Hidden or Invisible? – Review of Diamanda Galás’s album ‘Broken Gargoyles’ (2022)

Diamanda Galás - Broken GargoylesAfter its appearance as a musical work in live performances in the 2010s (i.e. Dark Mofo festival, Grotowski Institute, etc.), and as an art installation in 2020 at New York’s Fridman Gallery online and in 2022 in Germany and Portugal for in-person audiences, ‘Broken Gargoyles’ was released as an album in August 2022. The album, however, is neither the soundtrack to the installation, nor a recording of the musical performance.

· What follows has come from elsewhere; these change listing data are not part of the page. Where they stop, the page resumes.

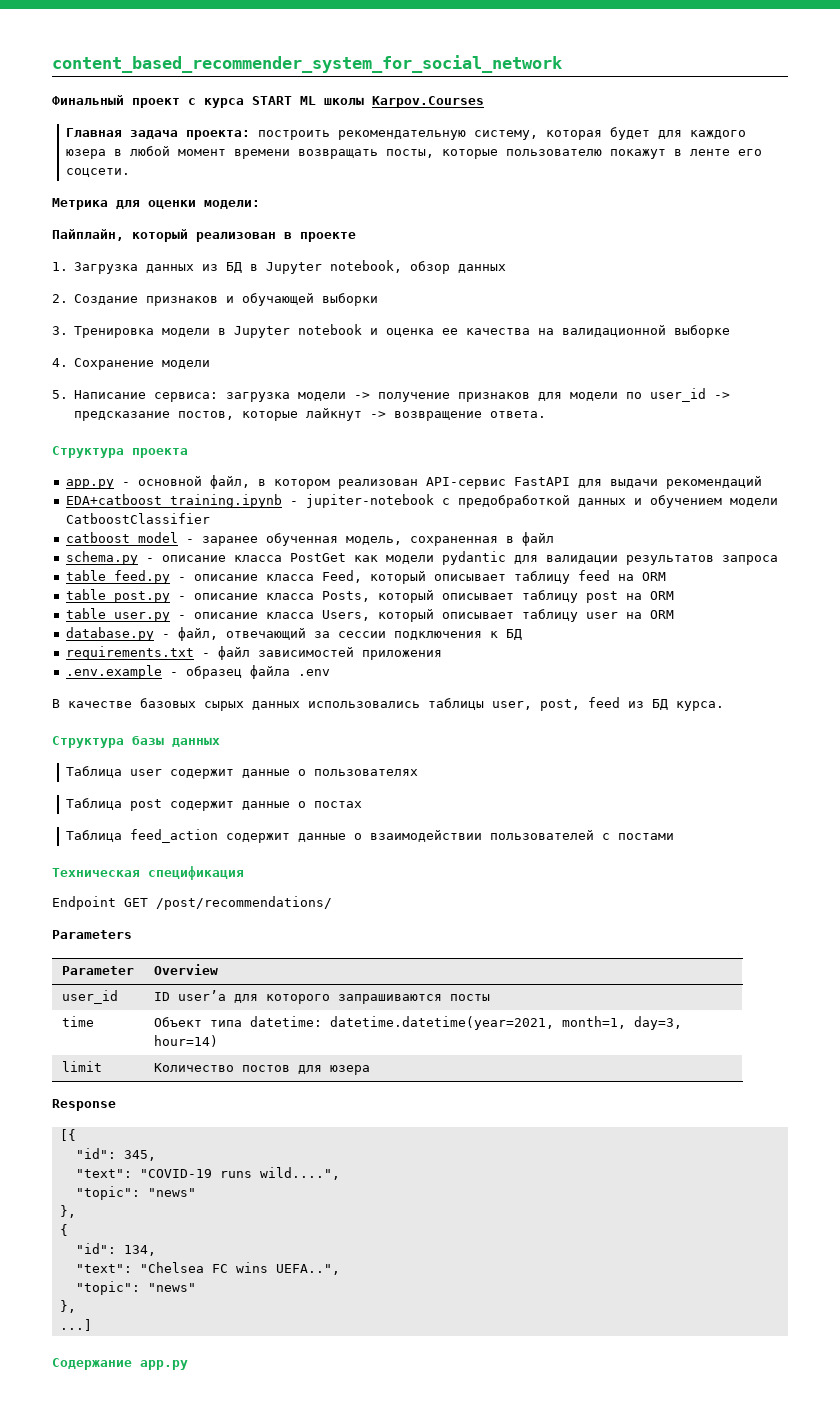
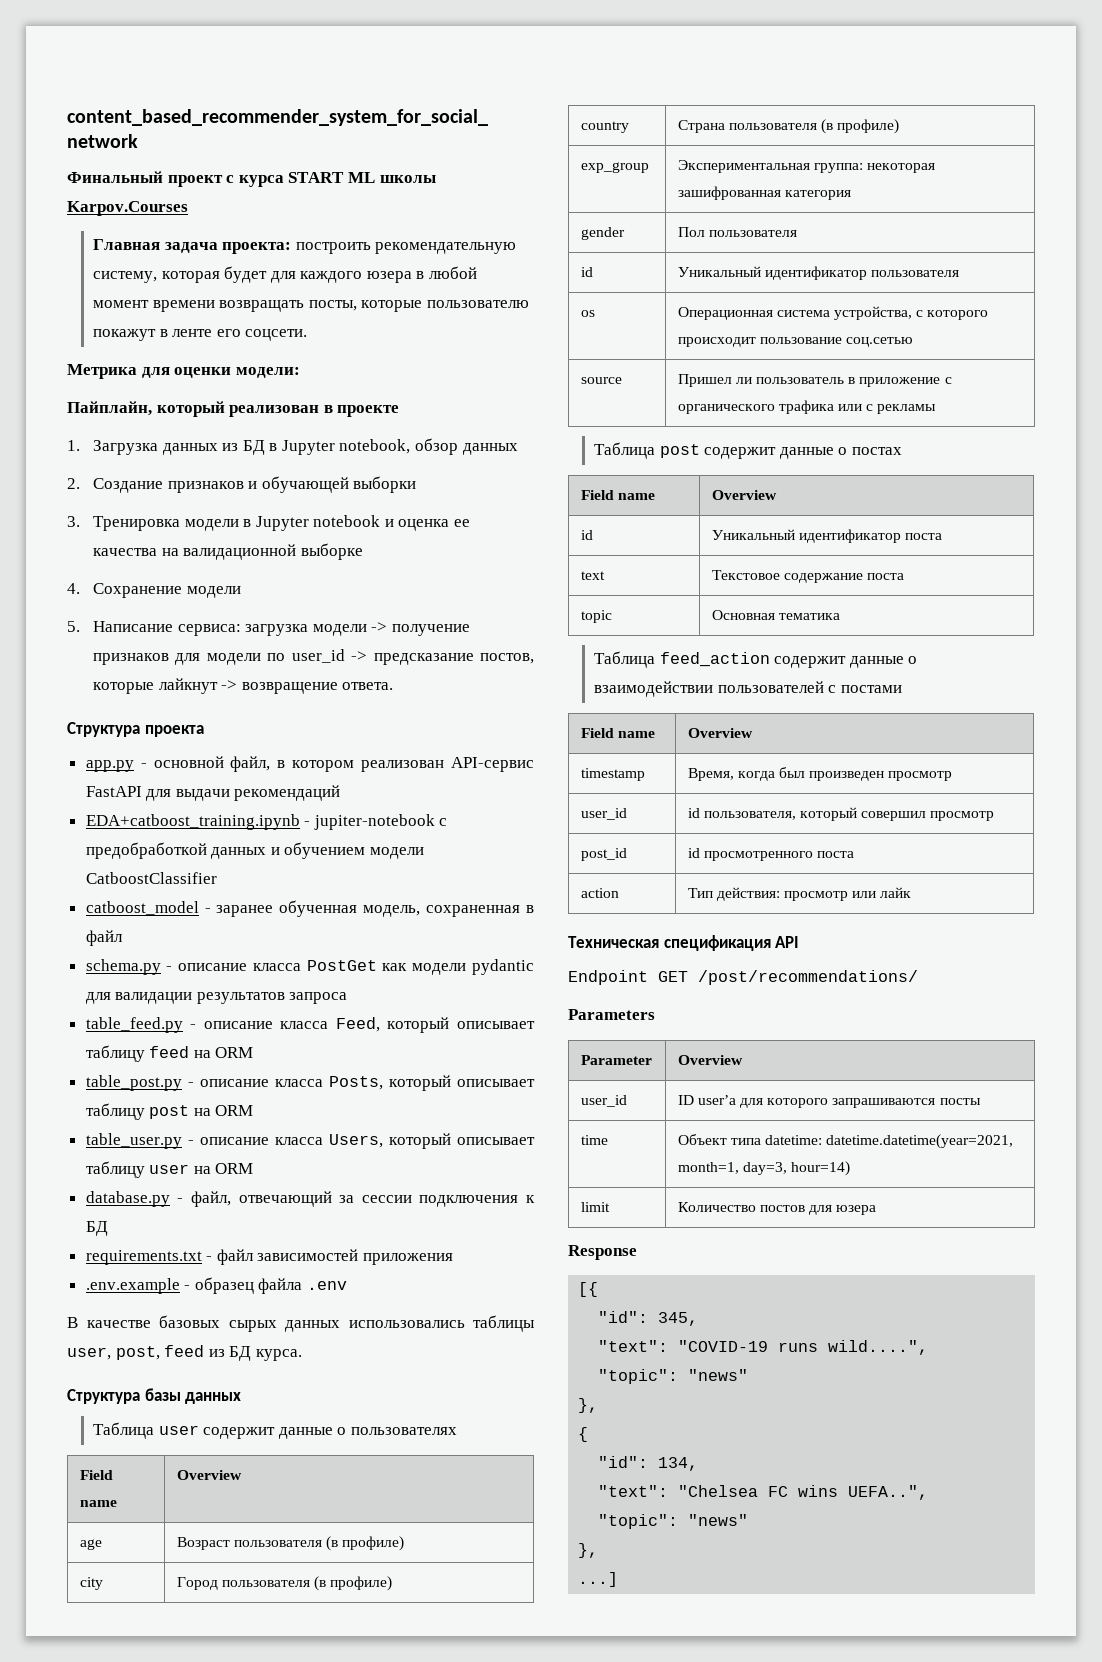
  Таблица user содержит данные о пользователях
+ Field name | Overview
+ age | Возраст пользователя (в профиле)
+ city | Город пользователя (в профиле)
+ country | Страна пользователя (в профиле)
+ exp_group | Экспериментальная группа: некоторая зашифрованная категория
+ gender | Пол пользователя
+ id | Уникальный идентификатор пользователя
+ os | Операционная система устройства, с которого происходит пользование соц.сетью
+ source | Пришел ли пользователь в приложение с органического трафика или с рекламы
  Таблица post содержит данные о постах
+ Field name | Overview
+ id | Уникальный идентификатор поста
+ text | Текстовое содержание поста
+ topic | Основная тематика
  Таблица feed_action содержит данные о взаимодействии пользователей с постами
+ Field name | Overview
+ timestamp | Время, когда был произведен просмотр
+ user_id | id пользователя, который совершил просмотр
+ post_id | id просмотренного поста
+ action | Тип действия: просмотр или лайк
- Техническая спецификация
+ Техническая спецификация API
- Содержание app.py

With a booklet containing illustrations of paintings, photographs and poems, Broken Gargoyles (2022) is more than a music release. Diamanda Galás has included in the booklet four illustrations of her own paintings (there were sixteen in her installation), pre-WW1 German poetry, both in the original language and the English translation, and eleven images of wounded First World War soldiers with damaged faces, taken from a 1924 illustrated book compiled and published by the German activist and pacifist Ernst Friedrich.

The reason why Galás merges these textual, visual and audio elements is that they had been used separately for years – in isolation from each other. So, with Broken Gargoyles (2022) she re-connects them. This allows her not only to re-establish the links that existed between them, but also to create new links between the historical material and some contemporary elements (her photographic portraits, taken by Robert Knoke and Austin Young, and her music). In the 2020 installation, Galás had also included film.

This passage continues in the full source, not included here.